The literature was filled with accounts of suicidal depression. The end of the affair for older men signifies finality; and worse, the end of the reliving of the glories of the past. The older man is easily seduced into thinking that this idyll will last forever, that he has indeed found the Fountain of Youth.
'It's almost worse than if you never had it', said the doctor'. The combined pain of the burial of youth, the finality of one's last love, and the irreducible return to a dour, unpleasant reality is too much for many men. 'Be careful what you wish for'.
Duplicity, infidelity, and faithlessness are easily forgiven by women in one's elder years - too many sunken costs, too much history, too much too lose to make a fuss about men behaving badly - but there will always be a price to pay. Infidelity always comes with strings.
In the waning months of the affair with Marge from Accounting, Harry wondered if he could trade up. Now that a line had been crossed and he was on his own, why not Bettina from the Front Office, a Paraguayan beauty? Or Usha, Palestinian queen of the Seventh Floor?
But the variables of The Perfect Storm which had come together so felicitously with Marge, were not guaranteed to be universally operative, and after his first sallies in these women's directions, he had to face facts.
So, the affair with Marge from Accounting ended, Harry once again became a considerate if not dutiful husband, and he looked forward to his remaining years with grim fortitude.

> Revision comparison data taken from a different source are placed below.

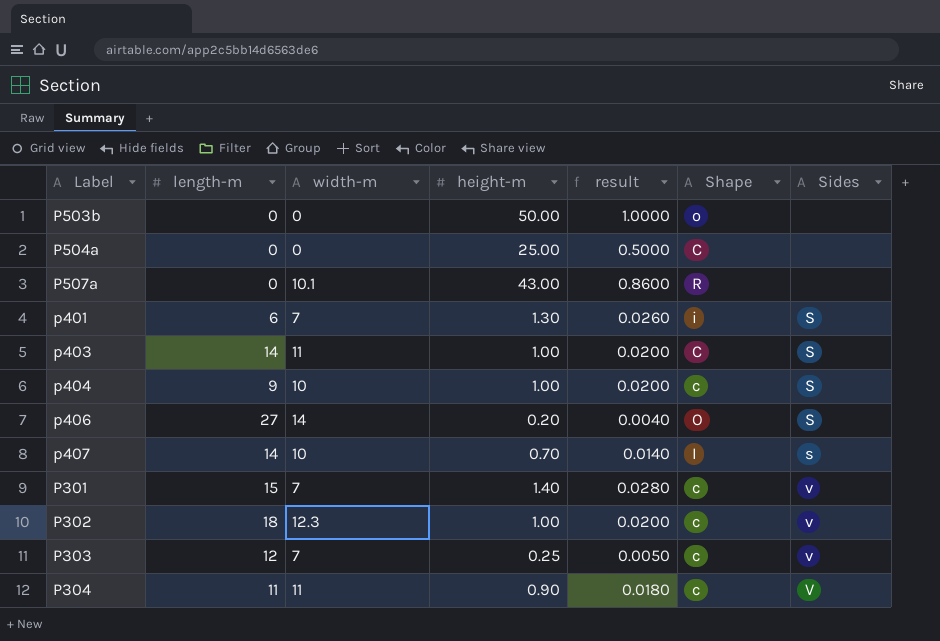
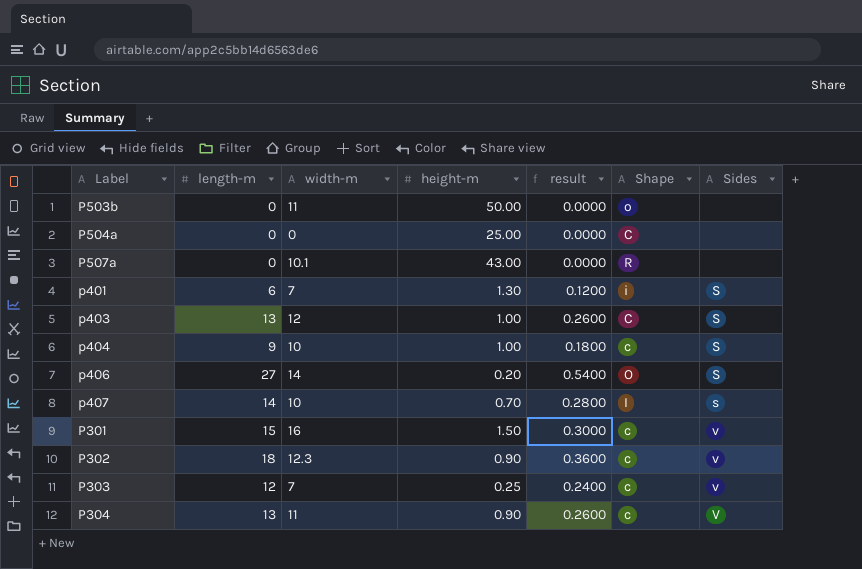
column result | formula: [height-m] * 0.02 -> [length-m] * 0.02
P503b | width-m: 0 -> 11
p403 | length-m: 14 -> 13
p403 | width-m: 11 -> 12
P301 | width-m: 7 -> 16
P301 | height-m: 1.40 -> 1.50
P302 | height-m: 1.00 -> 0.90
P304 | length-m: 11 -> 13

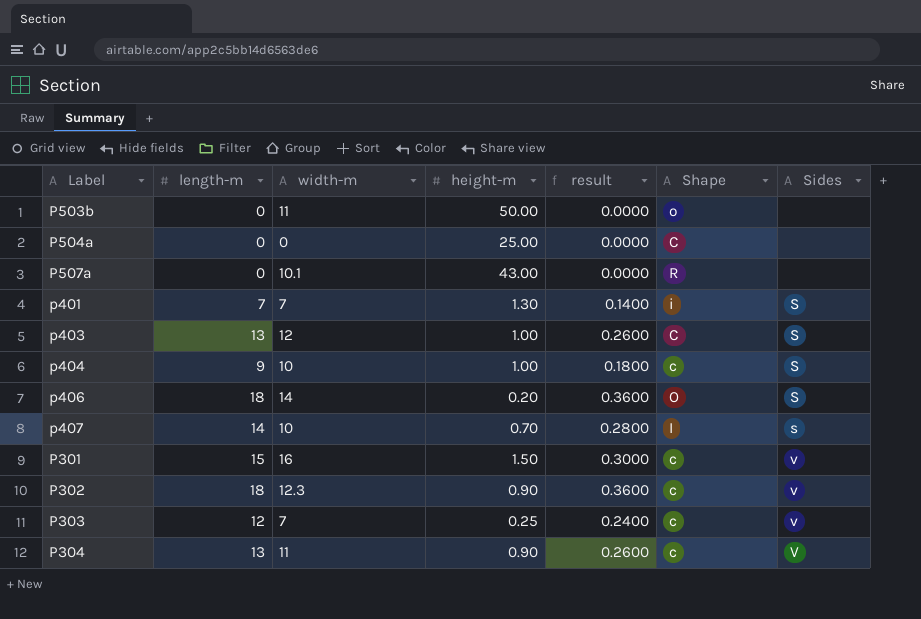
p401 | length-m: 6 -> 7
p401 | result: 0.1200 -> 0.1400
p406 | length-m: 27 -> 18
p406 | result: 0.5400 -> 0.3600

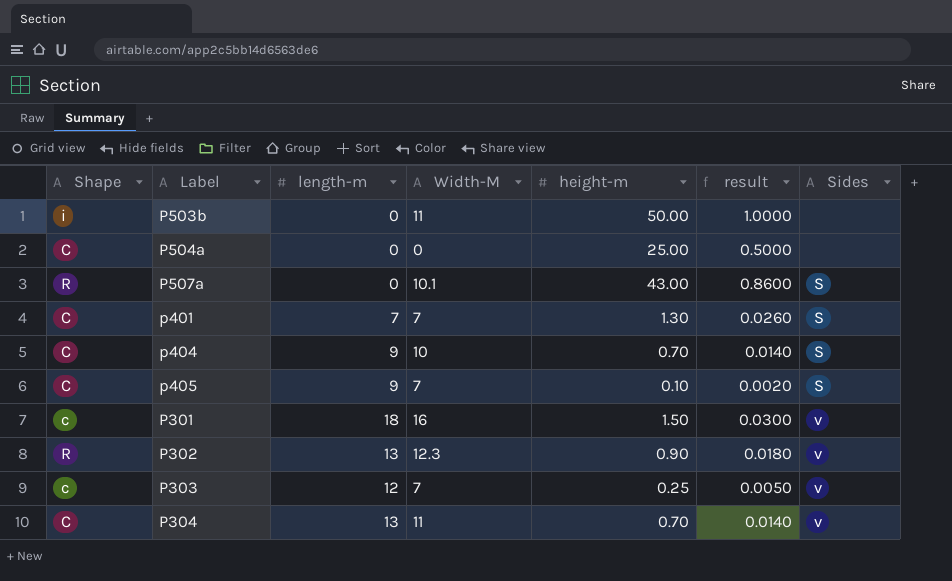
column Shape | position: 6 -> 1
column name: width-m -> Width-M
column result | formula: [length-m] * 0.02 -> [height-m] * 0.02
row p403: 13 | 12 | 1.00 | 0.2600 | C | S -> none
row p406: 18 | 14 | 0.20 | 0.3600 | O | S -> none
row p407: 14 | 10 | 0.70 | 0.2800 | I | s -> none
P503b | Shape: o -> i
P507a | Sides: none -> S
p401 | Shape: i -> C
p404 | Shape: c -> C
p404 | height-m: 1.00 -> 0.70
row p405: none -> C | 9 | 7 | 0.10 | 0.0020 | S
P301 | length-m: 15 -> 18
P302 | Shape: c -> R
P302 | length-m: 18 -> 13
P304 | Shape: c -> C
P304 | height-m: 0.90 -> 0.70
P304 | Sides: V -> v

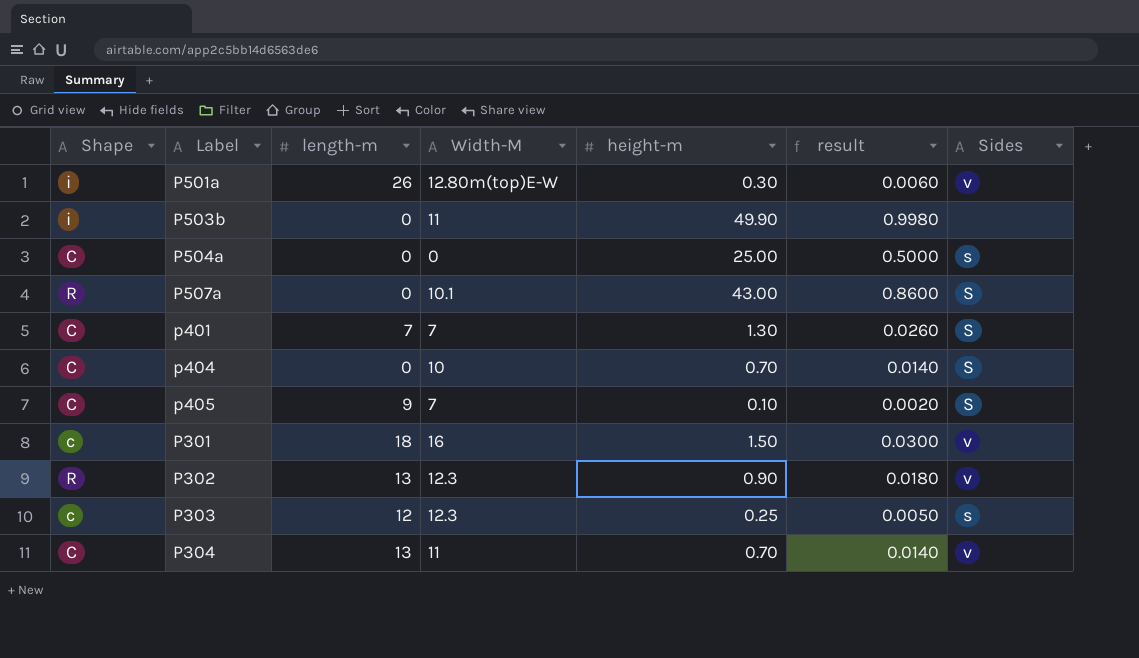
row P501a: none -> i | 26 | 12.80m(top)E-W | 0.30 | 0.0060 | v
P503b | height-m: 50.00 -> 49.90
P503b | result: 1.0000 -> 0.9980
P504a | Sides: none -> s
p404 | length-m: 9 -> 0
P303 | Width-M: 7 -> 12.3
P303 | Sides: v -> s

The Coleman Silk character in Phillip Roth's The Human Stain', an older man in an affair with a much younger woman, far out of his social class, says to a critic, 'Granted, she's not my first love, and granted she's not my best love; but she is certainly my last love. Doesn't that count for something?'
Of course it does. The Coleman Silk character is murdered because of his affair, but Harry only soldiers on in a soggy, barely palatable but necessary marriage. Ah, the ways of the heart.